This is the moment. This is where champions are forged.


The Uncomfortable Truth About Excellence


We love to celebrate the glory moments in sports—the game-winning shots, the record-breaking performances, the podium celebrations. But those moments represent maybe one percent of an athlete's journey. The other ninety-nine percent? It's the unglamorous grind of showing up when everything inside you wants to quit.


"The separation is in the preparation," legendary Alabama football coach Nick Saban has said repeatedly throughout his career. But it's not just any preparation—it's the preparation that happens when the conditions are terrible, when motivation has evaporated, when the only thing pushing you forward is the person you've committed to becoming.


Michael Jordan, widely considered the greatest basketball player of all time, once reflected on his approach: "I've missed more than 9,000 shots in my career. I've lost almost 300 games. Twenty-six times I've been trusted to take the game-winning shot and missed. I've failed over and over and over again in my life. And that is why I succeed." What Jordan didn't always mention was that those 9,000 missed shots included countless early mornings in empty gyms, repetitive drills when he was exhausted, and training sessions that nobody ever saw or celebrated.


The Cold Morning Principle


There's something uniquely character-building about training in harsh conditions. When Navy SEAL training instructors talk about Hell Week, they're not just testing physical capability—they're measuring who will continue to execute when every reasonable person would quit. For high school and college athletes, your version of Hell Week comes in smaller doses: the February morning when it's 28 degrees and you need to run sprints, the rainy afternoon when the weight room seems impossibly far away, the evening when all your friends are relaxing but you have film study.


Kobe Bryant was famous for his "4 AM workouts." But the power wasn't in the specific time—it was in the statement those workouts made to himself. Every morning he woke up in the dark and got after it, he was proving to himself that he was different. He was building an identity as someone who outworked everyone else.
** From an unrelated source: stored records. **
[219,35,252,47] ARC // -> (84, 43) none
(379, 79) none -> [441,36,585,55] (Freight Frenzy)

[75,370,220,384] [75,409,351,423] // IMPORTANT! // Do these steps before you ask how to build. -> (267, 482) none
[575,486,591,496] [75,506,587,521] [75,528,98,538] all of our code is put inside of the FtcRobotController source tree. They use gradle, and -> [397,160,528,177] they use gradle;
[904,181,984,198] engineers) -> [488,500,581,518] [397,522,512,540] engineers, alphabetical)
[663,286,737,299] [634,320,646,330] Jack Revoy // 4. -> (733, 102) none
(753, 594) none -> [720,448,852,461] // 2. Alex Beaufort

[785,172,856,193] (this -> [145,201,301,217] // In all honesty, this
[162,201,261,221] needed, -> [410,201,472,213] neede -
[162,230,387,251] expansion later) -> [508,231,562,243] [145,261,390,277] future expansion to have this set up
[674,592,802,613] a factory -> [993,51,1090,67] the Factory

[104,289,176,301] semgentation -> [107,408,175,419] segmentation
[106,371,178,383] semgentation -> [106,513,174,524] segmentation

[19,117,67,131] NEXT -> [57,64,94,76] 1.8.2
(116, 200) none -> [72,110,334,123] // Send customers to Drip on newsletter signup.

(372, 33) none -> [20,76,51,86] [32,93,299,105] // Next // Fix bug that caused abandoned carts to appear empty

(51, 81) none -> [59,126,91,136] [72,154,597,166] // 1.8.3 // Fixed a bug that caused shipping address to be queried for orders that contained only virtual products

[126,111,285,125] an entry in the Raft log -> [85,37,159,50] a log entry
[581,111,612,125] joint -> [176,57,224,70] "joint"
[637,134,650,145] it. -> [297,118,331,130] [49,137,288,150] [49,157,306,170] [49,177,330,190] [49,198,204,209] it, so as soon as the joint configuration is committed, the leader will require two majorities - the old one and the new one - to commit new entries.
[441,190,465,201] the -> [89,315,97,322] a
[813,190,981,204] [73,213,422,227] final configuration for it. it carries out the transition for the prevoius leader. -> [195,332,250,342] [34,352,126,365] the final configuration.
Courtney Dauwalter, one of the greatest ultramarathon runners in the world, puts it this way: "I think about how I'll feel at the finish, not how I feel right now." That mental trick is gold for developing athletes. When you don't want to train, you're not making a decision about the next hour—you're making a decision about the athlete and person you're becoming.


The Warm Bed Test


Let's be honest about what's happening in that moment when you're considering skipping a workout. Your brain is extraordinarily sophisticated at creating justifications. "I'm probably overtraining." "One day won't matter." "I should listen to my body." Sometimes these are legitimate concerns. But most of the time? Your brain is just negotiating with discomfort.


This is where leadership enters the equation. Leaders don't need perfect conditions to do what they've committed to doing. Leaders understand that their teammates are watching, even when they think nobody's paying attention. Leaders know that the habit of quitting compounds just as powerfully as the habit of perseverance.


Ryan Hall, American record holder in the half marathon, once said: "When you're tired, when you're hurting, that's not the time to question whether you can do it. That's the time to prove that you can." He was talking about racing, but the principle applies doubly to training. The race is easy compared to the months of preparation that make the race possible.


The Rainy Day Reality Check


Here's a mental exercise worth doing: Think about your main competitor for that starting position, that scholarship, that championship. Right now, in this moment when you're deciding whether to train, what are they doing? Are they also lying in bed negotiating with themselves, or are they already halfway through their workout?


Bill Belichick, six-time Super Bowl-winning coach, is known for saying: "Do your job." It sounds almost comically simple, but there's profound wisdom in it. Your job as an athlete isn't to train when you feel like it. Your job is to train according to the plan, regardless of how you feel. Feelings are information, but they're not orders.


The University of Iowa's legendary wrestling coach Dan Gable provides perhaps the most intense perspective on this: "If it's important to you, you'll find a way. If it's not, you'll find an excuse." Gable was famous for outworking everyone, for training with an intensity that bordered on obsession. Most athletes don't need to take it that far, but the core principle stands: the obstacles are real, but they're not insurmountable for people who truly want greatness.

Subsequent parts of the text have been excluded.